**DATA EXTRACTS**
.....

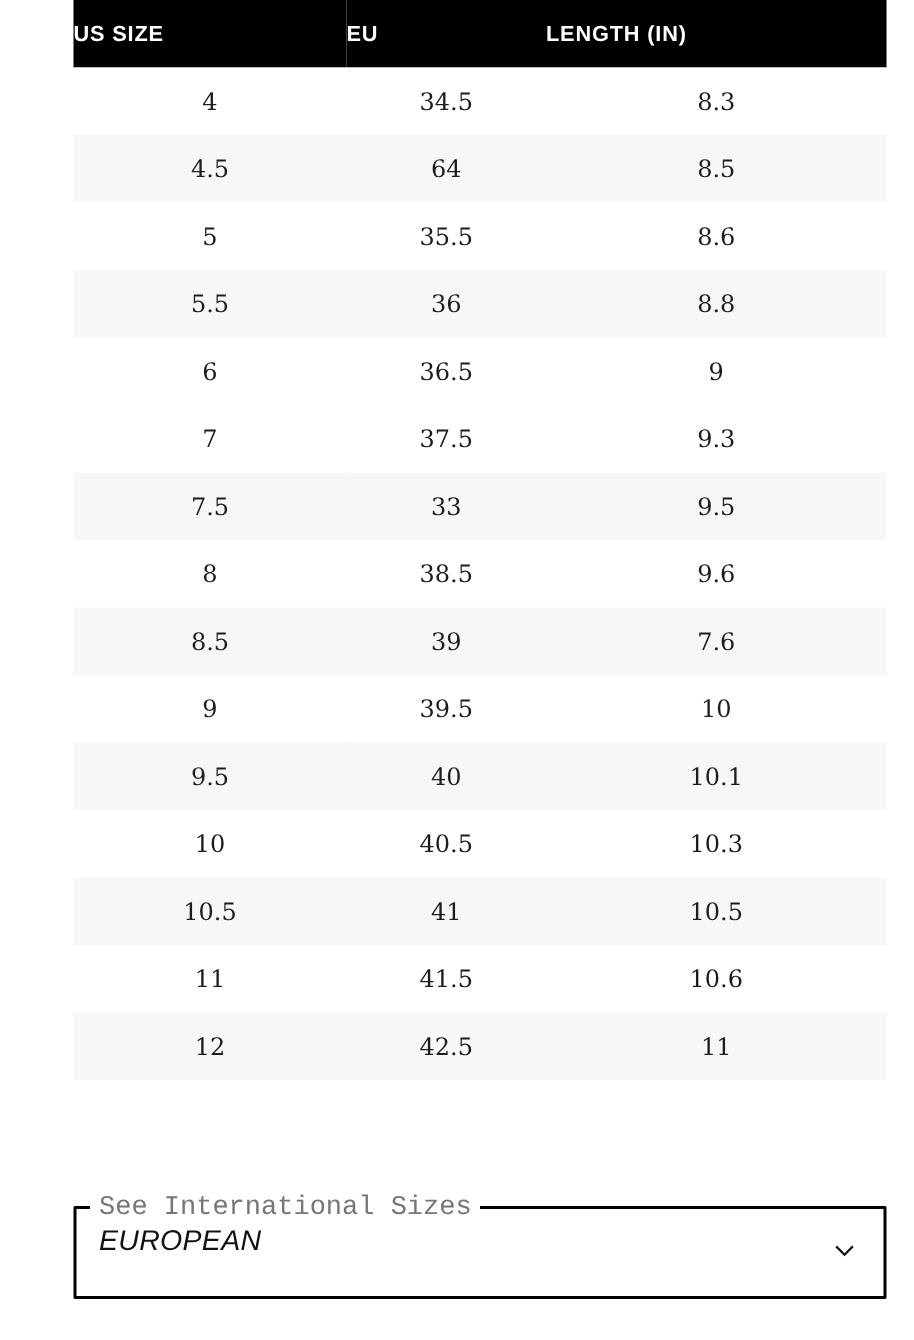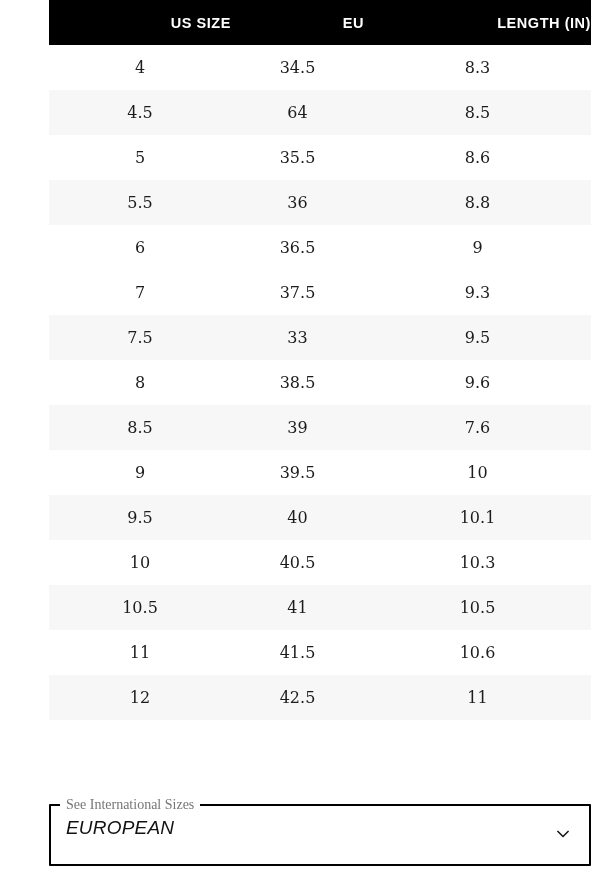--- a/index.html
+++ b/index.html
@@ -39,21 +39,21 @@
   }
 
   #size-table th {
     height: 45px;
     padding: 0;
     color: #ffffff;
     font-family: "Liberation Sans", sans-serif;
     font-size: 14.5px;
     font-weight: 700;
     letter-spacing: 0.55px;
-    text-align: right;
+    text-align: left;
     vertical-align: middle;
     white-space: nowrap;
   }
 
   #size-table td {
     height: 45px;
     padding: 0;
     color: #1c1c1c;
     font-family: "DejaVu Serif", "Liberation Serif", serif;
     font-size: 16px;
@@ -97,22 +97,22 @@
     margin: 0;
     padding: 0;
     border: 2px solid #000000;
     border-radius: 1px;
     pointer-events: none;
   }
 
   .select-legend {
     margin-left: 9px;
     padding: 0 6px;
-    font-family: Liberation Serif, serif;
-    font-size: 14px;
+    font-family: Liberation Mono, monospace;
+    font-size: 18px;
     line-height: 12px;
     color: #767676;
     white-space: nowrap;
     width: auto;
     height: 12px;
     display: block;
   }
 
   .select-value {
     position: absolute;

.....

**REQUIRED WORK**
Do not include the images; transcribe the rest of the listing exactly.

**ANSWER FOR THIS EXERCISE**
--- a/index.html
+++ b/index.html
@@ -39,21 +39,21 @@
   }
 
   #size-table th {
     height: 45px;
     padding: 0;
     color: #ffffff;
     font-family: "Liberation Sans", sans-serif;
     font-size: 14.5px;
     font-weight: 700;
     letter-spacing: 0.55px;
-    text-align: right;
+    text-align: left;
     vertical-align: middle;
     white-space: nowrap;
   }
 
   #size-table td {
     height: 45px;
     padding: 0;
     color: #1c1c1c;
     font-family: "DejaVu Serif", "Liberation Serif", serif;
     font-size: 16px;
@@ -97,22 +97,22 @@
     margin: 0;
     padding: 0;
     border: 2px solid #000000;
     border-radius: 1px;
     pointer-events: none;
   }
 
   .select-legend {
     margin-left: 9px;
     padding: 0 6px;
-    font-family: Liberation Serif, serif;
-    font-size: 14px;
+    font-family: Liberation Mono, monospace;
+    font-size: 18px;
     line-height: 12px;
     color: #767676;
     white-space: nowrap;
     width: auto;
     height: 12px;
     display: block;
   }
 
   .select-value {
     position: absolute;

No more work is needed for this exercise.